SOURCE MATERIAL
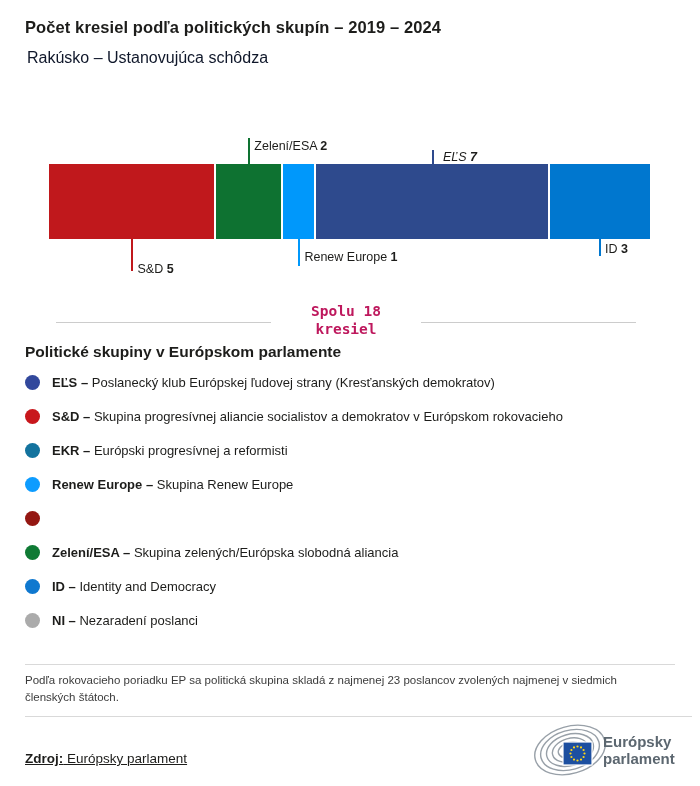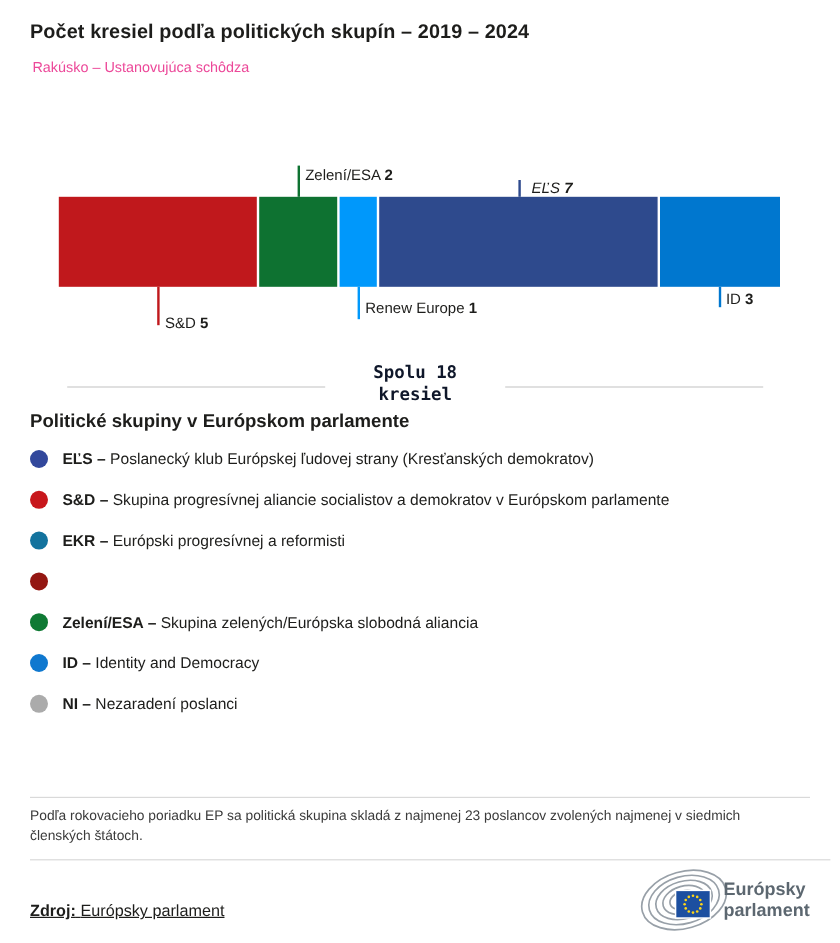--- a/index.html
+++ b/index.html
@@ -1,33 +1,33 @@
 <!DOCTYPE html>
 <html><head>
 <meta charset="utf-8">
 <style>
   html,body{margin:0;padding:0;}
   body{
     width:700px;height:786px;background:#ffffff;position:relative;overflow:hidden;
     font-family:"Liberation Sans","DejaVu Sans",sans-serif;color:#1d1d1b;
   }
   .title{position:absolute;left:25px;top:18px;font-size:16.5px;font-weight:bold;letter-spacing:.1px;}
-  .subtitle{position:absolute;left:27px;top:49px;font-size:12px;color:#ec4899;}
+  .subtitle{position:absolute;left:27px;top:49px;font-size:16px;color:#0f172a;}
 
   #bar{position:absolute;left:49px;top:164px;width:601px;height:75px;}
   .seg{position:absolute;top:0;height:75px;}
   .tick{position:absolute;width:2px;}
   .bar-label{position:absolute;font-size:12.5px;line-height:15px;white-space:nowrap;color:#1d1d1b;}
   .bar-label b{font-weight:bold;}
 
   .total-wrap{position:absolute;left:56px;right:64px;top:303px;display:flex;}
   .rule{flex:1;height:1px;background:#cccccc;margin-top:19px;}
   .total-text{width:150px;text-align:center;flex:none;
     font-family:"DejaVu Sans Mono","Liberation Mono",monospace;
-    font-weight:bold;font-size:14.5px;line-height:17.5px;color:#0f172a;}
+    font-weight:bold;font-size:14.5px;line-height:17.5px;color:#be185d;}
   .total-text span{display:inline-block;width:88px;}
 
   .legend-h{position:absolute;left:25px;top:343px;font-size:15.5px;font-weight:bold;}
   #legend{position:absolute;left:25px;top:375px;right:20px;}
   .lrow{display:flex;align-items:center;height:15px;margin-bottom:19px;}
   .dot{width:15px;height:15px;border-radius:50%;flex:none;}
   .ltext{margin-left:12px;font-size:13px;white-space:nowrap;}
   .ltext b{font-weight:bold;}
 
   .div1{position:absolute;left:25px;right:25px;top:664px;height:1px;background:#d9d9d9;}
@@ -75,25 +75,29 @@
 </div>
 
 <div class="legend-h">Politické skupiny v Európskom parlamente</div>
 <div id="legend">
     <div class="lrow">
       <span class="dot" style="background: rgb(50, 72, 156);"></span>
       <span class="ltext"><b>EĽS – </b><span>Poslanecký klub Európskej ľudovej strany (Kresťanských demokratov)</span></span>
     </div>
     <div class="lrow">
       <span class="dot" style="background: rgb(200, 23, 28);"></span>
-      <span class="ltext"><b>S&amp;D – </b><span>Skupina progresívnej aliancie socialistov a demokratov v Európskom parlamente</span></span>
+      <span class="ltext"><b>S&amp;D – </b><span>Skupina progresívnej aliancie socialistov a demokratov v Európskom rokovacieho</span></span>
     </div>
     <div class="lrow">
       <span class="dot" style="background: rgb(19, 115, 158);"></span>
       <span class="ltext"><b>EKR – </b><span>Európski progresívnej a reformisti</span></span>
+    </div>
+    <div class="lrow">
+      <span class="dot" style="background: rgb(13, 156, 255);"></span>
+      <span class="ltext"><b>Renew Europe – </b><span>Skupina Renew Europe</span></span>
     </div>
     <div class="lrow">
       <span class="dot" style="background: rgb(148, 23, 18);"></span>
     </div>
     <div class="lrow">
       <span class="dot" style="background: rgb(15, 122, 52);"></span>
       <span class="ltext"><b>Zelení/ESA – </b><span>Skupina zelených/Európska slobodná aliancia</span></span>
     </div>
     <div class="lrow">
       <span class="dot" style="background: rgb(15, 120, 207);"></span>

YOUR GOAL
Each record above needs to be retyped exactly, without any pictures.

RESPONSE TO THIS EXERCISE
--- a/index.html
+++ b/index.html
@@ -1,33 +1,33 @@
 <!DOCTYPE html>
 <html><head>
 <meta charset="utf-8">
 <style>
   html,body{margin:0;padding:0;}
   body{
     width:700px;height:786px;background:#ffffff;position:relative;overflow:hidden;
     font-family:"Liberation Sans","DejaVu Sans",sans-serif;color:#1d1d1b;
   }
   .title{position:absolute;left:25px;top:18px;font-size:16.5px;font-weight:bold;letter-spacing:.1px;}
-  .subtitle{position:absolute;left:27px;top:49px;font-size:12px;color:#ec4899;}
+  .subtitle{position:absolute;left:27px;top:49px;font-size:16px;color:#0f172a;}
 
   #bar{position:absolute;left:49px;top:164px;width:601px;height:75px;}
   .seg{position:absolute;top:0;height:75px;}
   .tick{position:absolute;width:2px;}
   .bar-label{position:absolute;font-size:12.5px;line-height:15px;white-space:nowrap;color:#1d1d1b;}
   .bar-label b{font-weight:bold;}
 
   .total-wrap{position:absolute;left:56px;right:64px;top:303px;display:flex;}
   .rule{flex:1;height:1px;background:#cccccc;margin-top:19px;}
   .total-text{width:150px;text-align:center;flex:none;
     font-family:"DejaVu Sans Mono","Liberation Mono",monospace;
-    font-weight:bold;font-size:14.5px;line-height:17.5px;color:#0f172a;}
+    font-weight:bold;font-size:14.5px;line-height:17.5px;color:#be185d;}
   .total-text span{display:inline-block;width:88px;}
 
   .legend-h{position:absolute;left:25px;top:343px;font-size:15.5px;font-weight:bold;}
   #legend{position:absolute;left:25px;top:375px;right:20px;}
   .lrow{display:flex;align-items:center;height:15px;margin-bottom:19px;}
   .dot{width:15px;height:15px;border-radius:50%;flex:none;}
   .ltext{margin-left:12px;font-size:13px;white-space:nowrap;}
   .ltext b{font-weight:bold;}
 
   .div1{position:absolute;left:25px;right:25px;top:664px;height:1px;background:#d9d9d9;}
@@ -75,25 +75,29 @@
 </div>
 
 <div class="legend-h">Politické skupiny v Európskom parlamente</div>
 <div id="legend">
     <div class="lrow">
       <span class="dot" style="background: rgb(50, 72, 156);"></span>
       <span class="ltext"><b>EĽS – </b><span>Poslanecký klub Európskej ľudovej strany (Kresťanských demokratov)</span></span>
     </div>
     <div class="lrow">
       <span class="dot" style="background: rgb(200, 23, 28);"></span>
-      <span class="ltext"><b>S&amp;D – </b><span>Skupina progresívnej aliancie socialistov a demokratov v Európskom parlamente</span></span>
+      <span class="ltext"><b>S&amp;D – </b><span>Skupina progresívnej aliancie socialistov a demokratov v Európskom rokovacieho</span></span>
     </div>
     <div class="lrow">
       <span class="dot" style="background: rgb(19, 115, 158);"></span>
       <span class="ltext"><b>EKR – </b><span>Európski progresívnej a reformisti</span></span>
+    </div>
+    <div class="lrow">
+      <span class="dot" style="background: rgb(13, 156, 255);"></span>
+      <span class="ltext"><b>Renew Europe – </b><span>Skupina Renew Europe</span></span>
     </div>
     <div class="lrow">
       <span class="dot" style="background: rgb(148, 23, 18);"></span>
     </div>
     <div class="lrow">
       <span class="dot" style="background: rgb(15, 122, 52);"></span>
       <span class="ltext"><b>Zelení/ESA – </b><span>Skupina zelených/Európska slobodná aliancia</span></span>
     </div>
     <div class="lrow">
       <span class="dot" style="background: rgb(15, 120, 207);"></span>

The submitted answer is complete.